DS present humanity with enormous opportunities as well as risks. In the form of assistance systems, for example, DS can help people with disabilities lead a more autonomous life. But such assistance systems and search engines can also violate our privacy and data protection. They can even subvert people’s self-determination: since they can draw on such vast amounts of data about us, DS can manipulate us. Figuratively speaking, this means they know precisely which piano keys to press to produce the desired tune – in other words, to make us buy the things or vote the way they want us to. Along with fake news and disinformation, this kind of political manipulation poses a massive threat to democracy.

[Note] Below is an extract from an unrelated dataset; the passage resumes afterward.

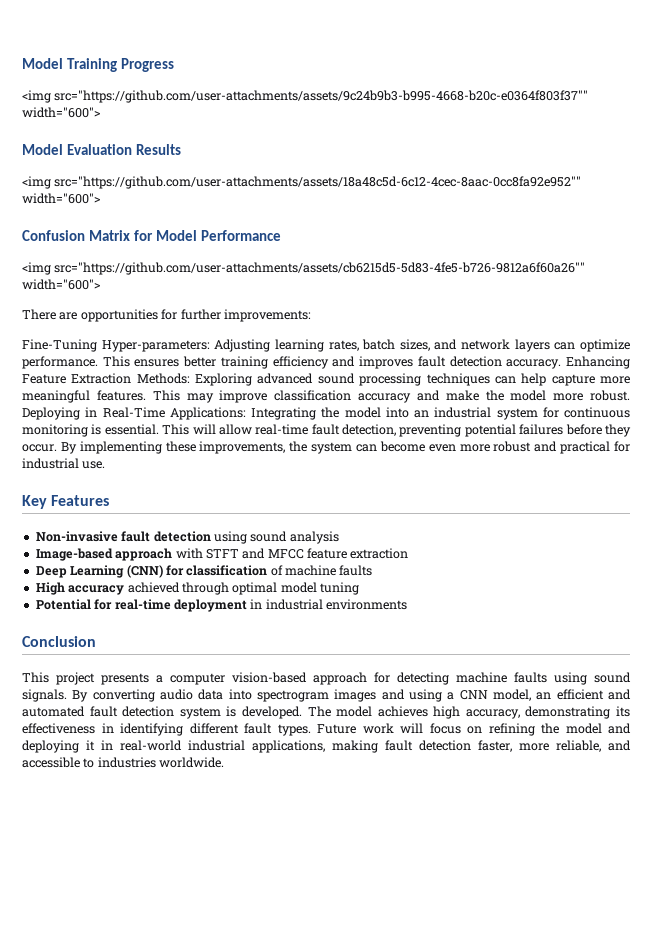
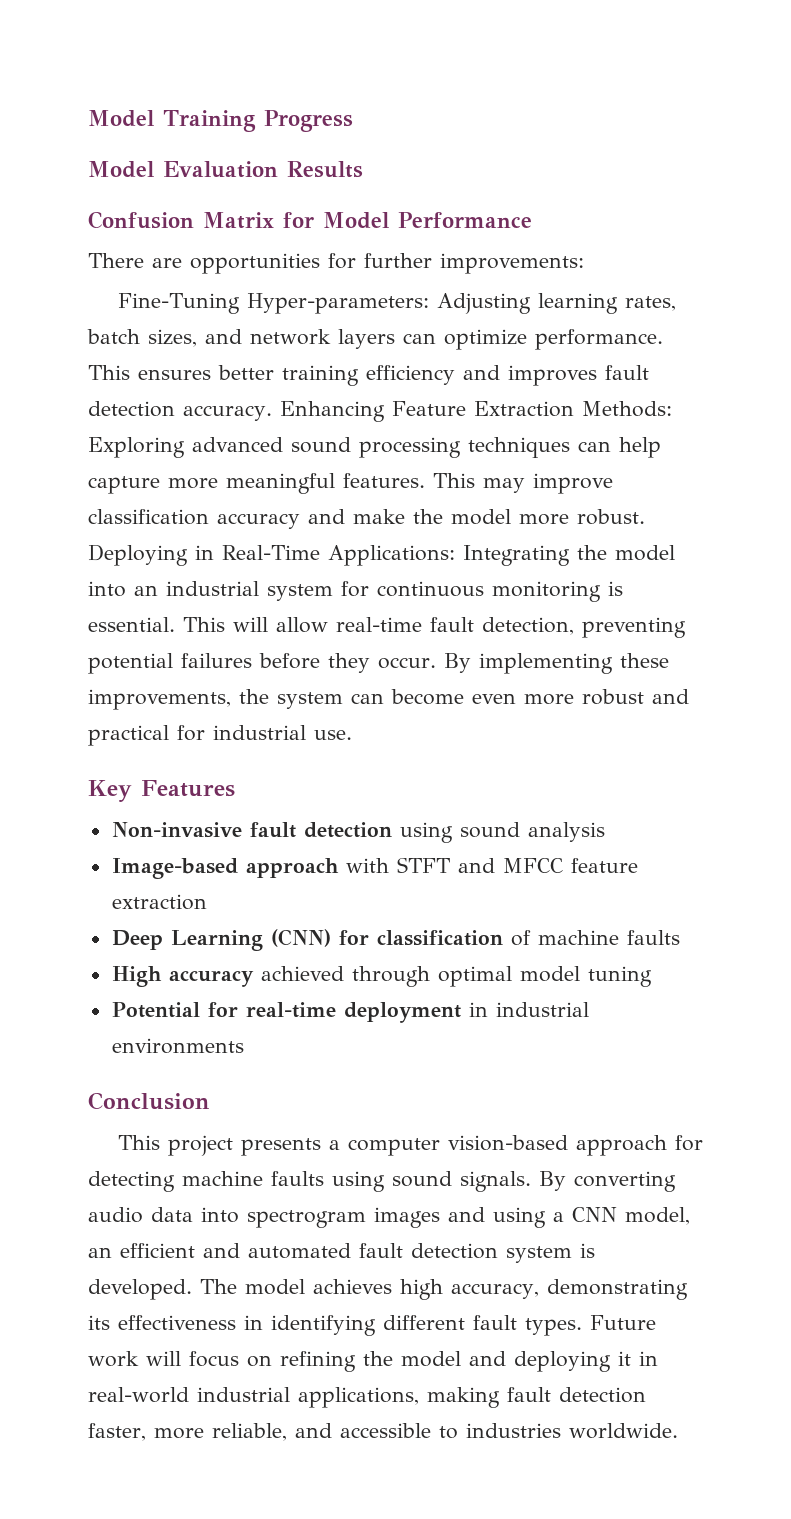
- <img src="https://github.com/user-attachments/assets/9c24b9b3-b995-4668-b20c-e0364f803f37"" width="600">
- <img src="https://github.com/user-attachments/assets/18a48c5d-6c12-4cec-8aac-0cc8fa92e952"" width="600">
- <img src="https://github.com/user-attachments/assets/cb6215d5-5d83-4fe5-b726-9812a6f60a26"" width="600">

To make long-term use of the ethical opportunities of DS – and to be able to overcome or avoid the ethical risks – DS must be subject to international regulation. The EU’s proposed AI Act1 is a step in the right direction because it puts people and their rights ahead of the business interests of a few multinational tech companies and limits the scope for governmental misuse. This legislation could be improved by adding protections for refugees and by simplifying the options for lodging complaints in cases where DS have caused damage to people.
Based on human rights
Due to the vastness of the opportunities and risks associated with DS, and since this is a global issue, the approach taken must also be global. When considering all the relevant ethical factors and decisions involved in designing and using DS, it is worth using human rights as a guide. Human rights offer the major benefit of being based on a simple concept and focusing on the essentials: they define the minimum standards that guarantee people can lead a life worth living. They also encourage innovation by protecting people’s freedom to think, express their opinion and access information, and promote pluralism by respecting each person’s right to self-determination.
Two years ago, I proposed that DS should always be developed and operated according to human rights, and that the UN ought to establish an International Data-Based Systems Agency (IDA) – similar to the International Atomic Energy Agency (IAEA).2 An IDA would serve as a platform for technical collaboration in the field of DS to promote the human rights, security and non-oppressive use aspects of DS, and as a global supervisory and approvals agency.
Embraced by The Elders
The Elders – an independent group of world leaders founded by Nelson Mandela that includes former UN Secretary General Ban Ki-moon and Ireland’s first female President Mary Robinson – recently took up my concrete recommendations for human-rights-based DS and a global agency to monitor them, and called upon the UN to take appropriate action.3 Current UN Secretary General António Guterres has also referenced human-rights-based DS and a coordinated global response towards an institutional solution in his most recent policy brief.4 This gives me both pleasure and confidence.
What makes the establishment of an IDA realistic is that in the past, humanity has shown that when the well-being of people and the planet is at stake, it can focus on what is technically feasible rather than blindly pursuing all that is technically possible.
Humanity did pursue nuclear technology, develop the atomic bomb and even deploy it more than once. But to prevent yet worse events, we then massively restricted the research and development of nuclear technology despite overwhelming opposition. That nothing worse has happened is largely due to international guidelines, concrete enforcement mechanisms and the IAEA – a UN agency.